警視庁心理捜査官

警視庁心理捜査官 上 (徳間文庫)警視庁心理捜査官 下 (徳間文庫)
まるで陳列されているかのような猟奇的な遺体が発見された。
臨場した捜査一課に所属する心理捜査官・沢村爽子は犯人推定作業を進める。
犯人の暴走は止まらず、爽子は捜査本部で異端視され孤立していった。
そんな中、彼女は徐々に猟奇殺人の核心に迫っていくが…
これだけむかつく登場人物が多い作品も珍しい気がします。
とにかく爽子の周囲は敵だらけ。
彼女自身の性格にも欠点は多いけれど、その分相棒の藤島さんができた人なのでバランスは取れてる気がする。
実際はどうかとかはおいておいて、本当にありそうな人物描写、組織や捜査の様子などが読んでいて面白かったです。
藤島さんが爽子に怒鳴るシーンはなんか泣けた。
自分の正直な気持ちを話しても何も変わらないかもしれないけど、少なくとも自分でいられる。それが大切なことなんだ。というような内容。
言葉がなんか胸に響いた。
彼の言葉に感動したというのもあるし、それだけこの頃には物語の中に引き込まれていたんだと思う。
頑固で硬い、けれど心の中に熱いものを持つ爽子の欠点を藤島さんは補ってる。
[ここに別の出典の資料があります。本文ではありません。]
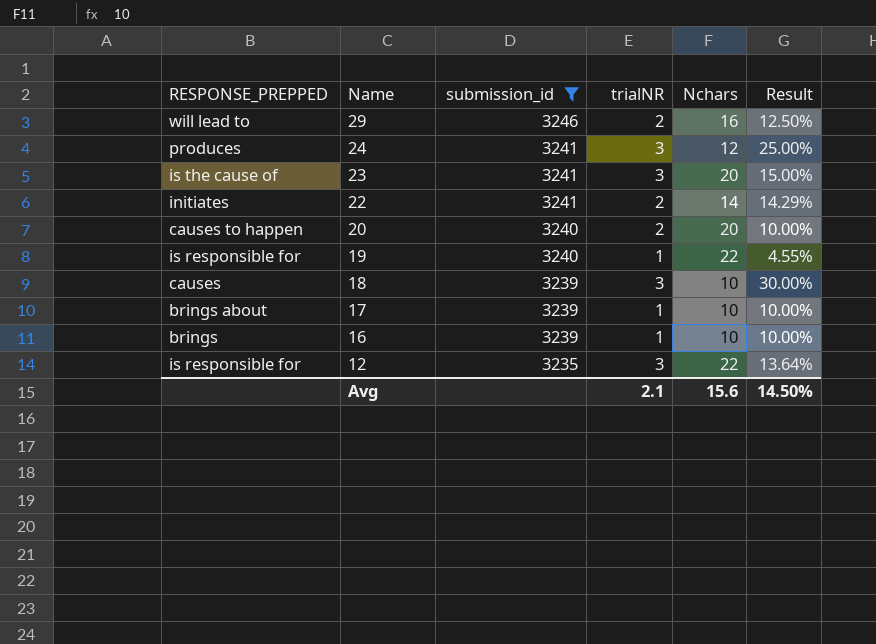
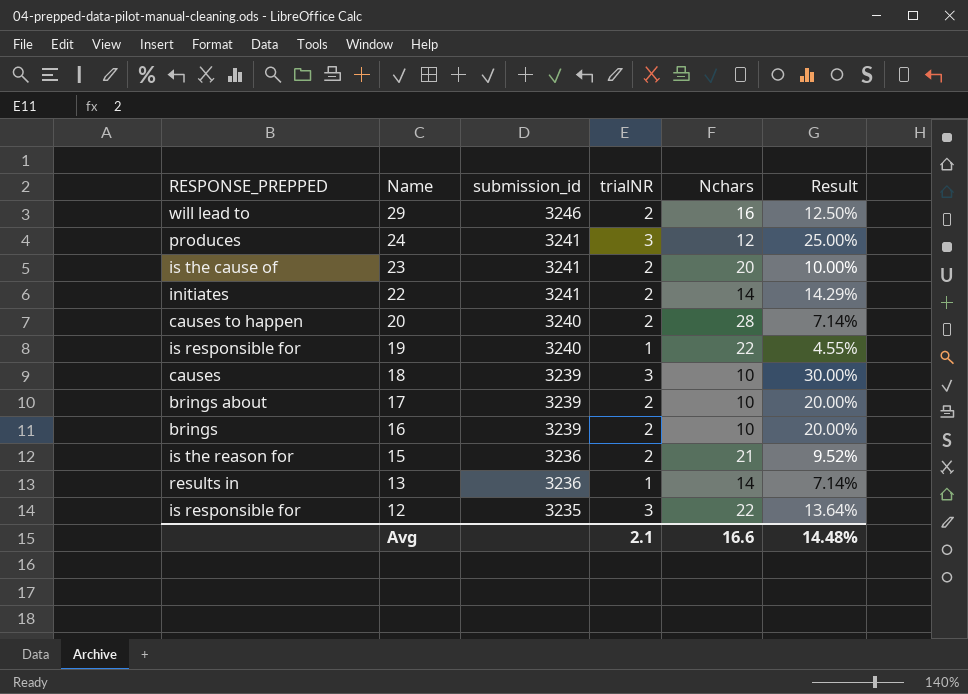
filter: submission_id != 3236 -> none
23 | trialNR: 3 -> 2
23 | Result: 15.00% -> 10.00%
20 | Nchars: 20 -> 28
20 | Result: 10.00% -> 7.14%
17 | trialNR: 1 -> 2
17 | Result: 10.00% -> 20.00%
16 | trialNR: 1 -> 2
16 | Result: 10.00% -> 20.00%
Avg | Nchars: 15.6 -> 16.6
Avg | Result: 14.50% -> 14.48%

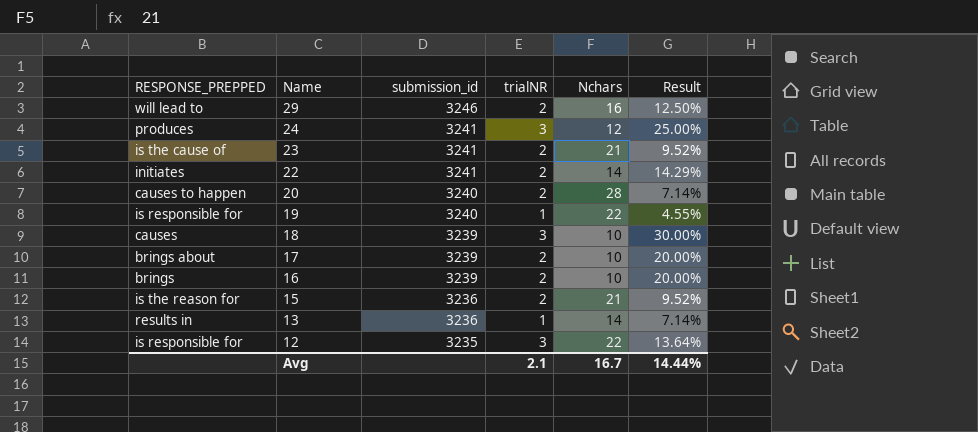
23 | Nchars: 20 -> 21
23 | Result: 10.00% -> 9.52%
Avg | Nchars: 16.6 -> 16.7
Avg | Result: 14.48% -> 14.44%

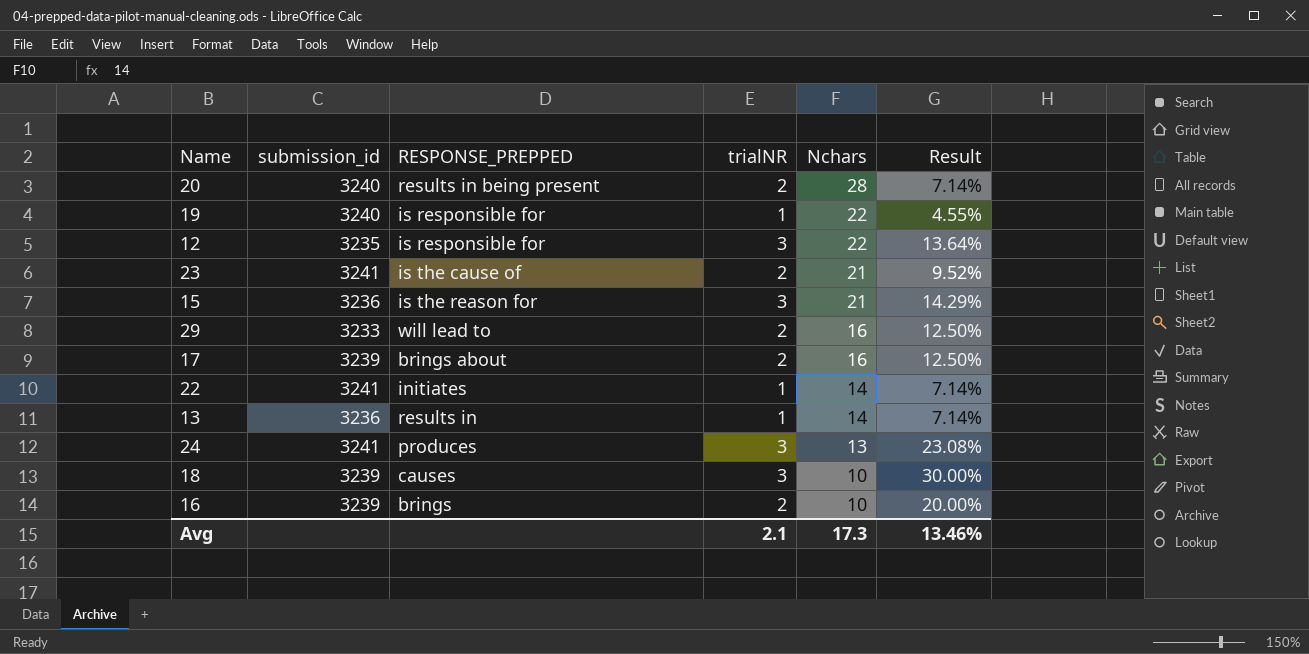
row order: Name descending -> Nchars descending
column RESPONSE_PREPPED | position: 1 -> 3
20 | RESPONSE_PREPPED: causes to happen -> results in being present
15 | trialNR: 2 -> 3
15 | Result: 9.52% -> 14.29%
29 | submission_id: 3246 -> 3233
17 | Nchars: 10 -> 16
17 | Result: 20.00% -> 12.50%
22 | trialNR: 2 -> 1
22 | Result: 14.29% -> 7.14%
24 | Nchars: 12 -> 13
24 | Result: 25.00% -> 23.08%
Avg | Nchars: 16.7 -> 17.3
Avg | Result: 14.44% -> 13.46%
良いコンビ。
感情的に見えて、実は爽子より落ち着いてるしね。
ラストの方はやっと犯人が確定できたのに、捕まえられないもどかしさを感じていました。
爽子の精神状態も痛々しいというか心配になってきましたし…
ハラハラしつつ待っていた結末は予想通りでしたが、落ち着いたほっとする終わり方だったかなと思います。